To optimize the query a little, is there a distance limit for the rows you want returned? If so, do something like 'WHERE latitude BETWEEN ($latitude - 1) AND ($latitude + 1)' for both X and Y coordinates. This will eliminate the need to sort the whole table before outputting results.
| 8:42 pm on May 4, 2010 (gmt 0)|
What I do is first pare down the entire table to smaller group of "nearby" locations with something like the following:
WHERE Latitude BETWEEN $latitude-alpha AND $latitude+alpha AND Longitude BETWEEN $longitude-alpha AND $longitude+alpha
Then compute distances on just that subset. (alpha will depend on the "radius" you want yo use for your subset.
| 2:40 am on May 6, 2010 (gmt 0)|
Thank you for your help and reassurance. I set the latitude and longitude columns as indexes, and I started to create latitude and longitude limits for the database. (I also updated my distance formula to one more complex but more precise.)

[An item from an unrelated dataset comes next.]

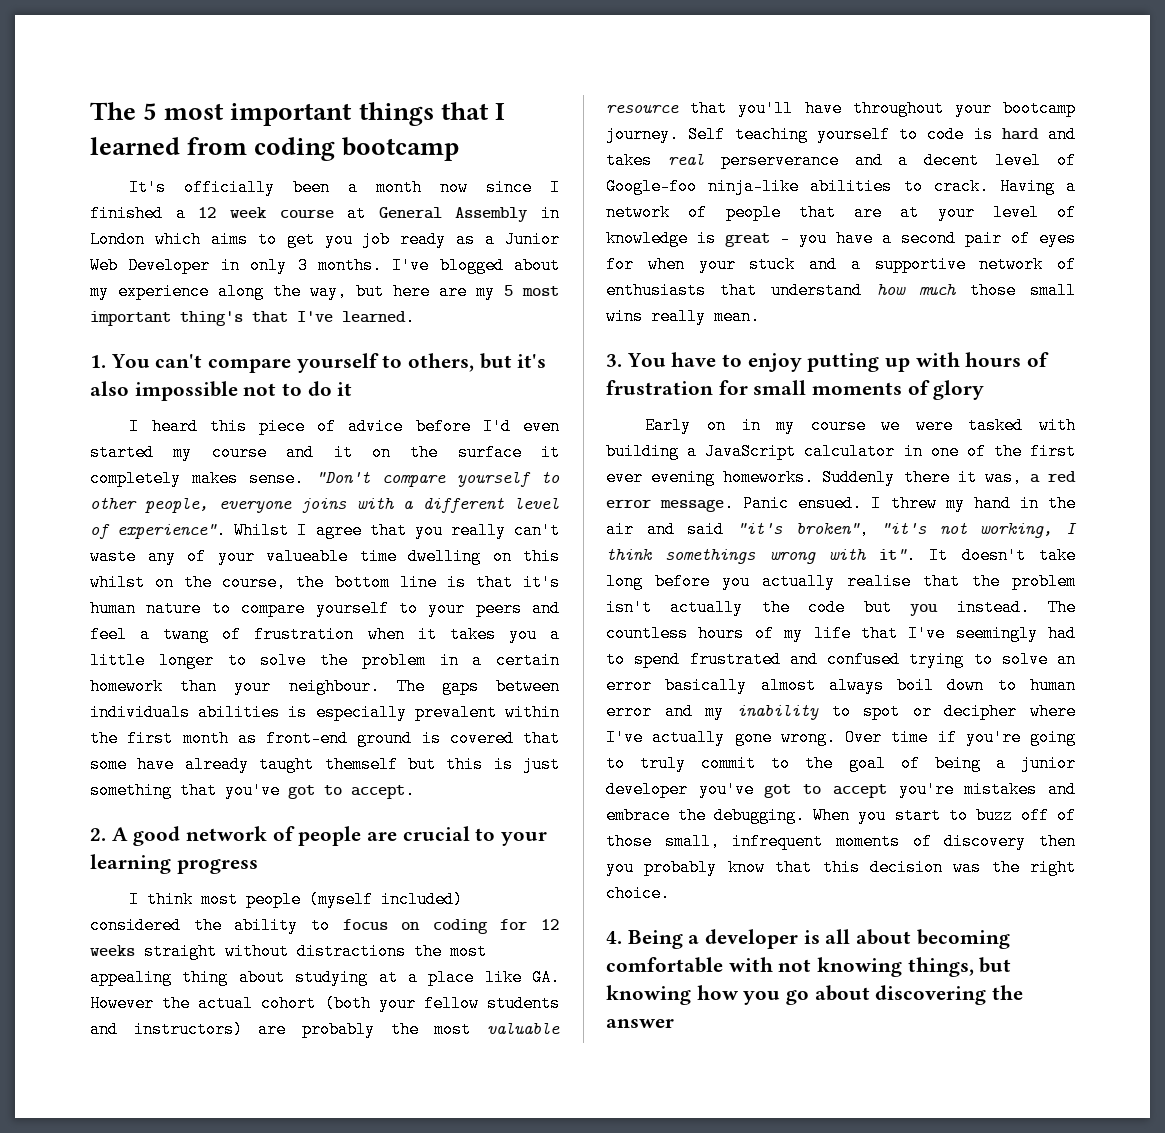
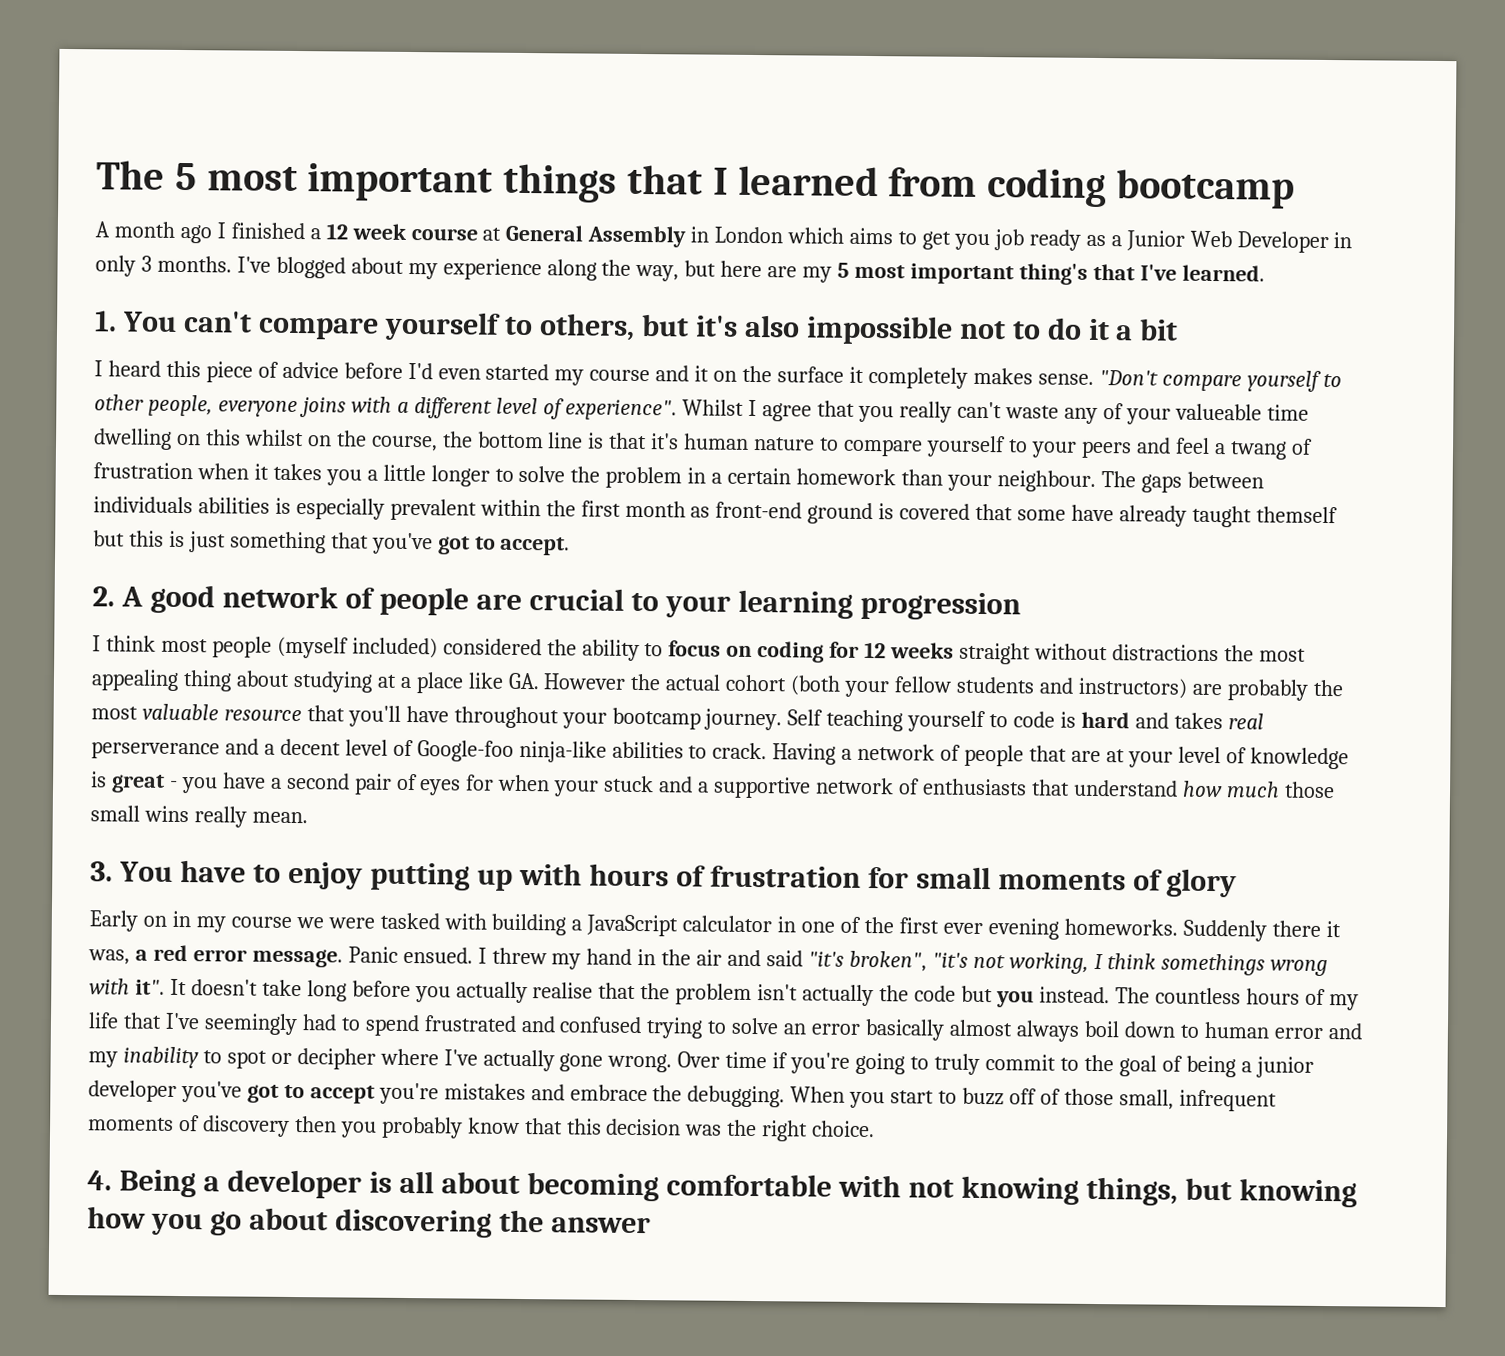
[129,179,533,196] It's officially been a month now since -> [95,221,212,244] A month ago
(353, 389) none -> [1115,318,1179,341] a bit
[176,859,258,874] progress -> [859,591,1021,621] progression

$query=mysql_query("SELECT *, (big_long_math_formula) AS distance FROM coordinates WHERE latitude BETWEEN ".$searchBox["south"]." AND ".$searchBox["north"]." AND longitude BETWEEN ".$searchBox["west"]." AND ".$searchBox["east"]." ORDER BY distance ASC");
By my use of the WHERE statement, is this what is meant by computing the distances on just the subset?
And now that I limit my results to within this searchBox, I realize that half the box will be unaccounted for if the longitude happens on or near -180 or 180. I'll have to rewrite the statement to account for this. If I detect my search box overlapping this line, would I be able to use something like:
WHERE latitude BETWEEN a AND b AND longitude (BETWEEN x AND 180 OR -180 AND y)
(I'm thinking this would be a non-issue for latitudes near 90 or -90, since they don't wrap around, right?)
| 12:49 pm on May 6, 2010 (gmt 0)|
You would need to use:
WHERE latitude BETWEEN a AND b AND (longitude BETWEEN x AND 180 OR longitude BETWEEN -180 AND y)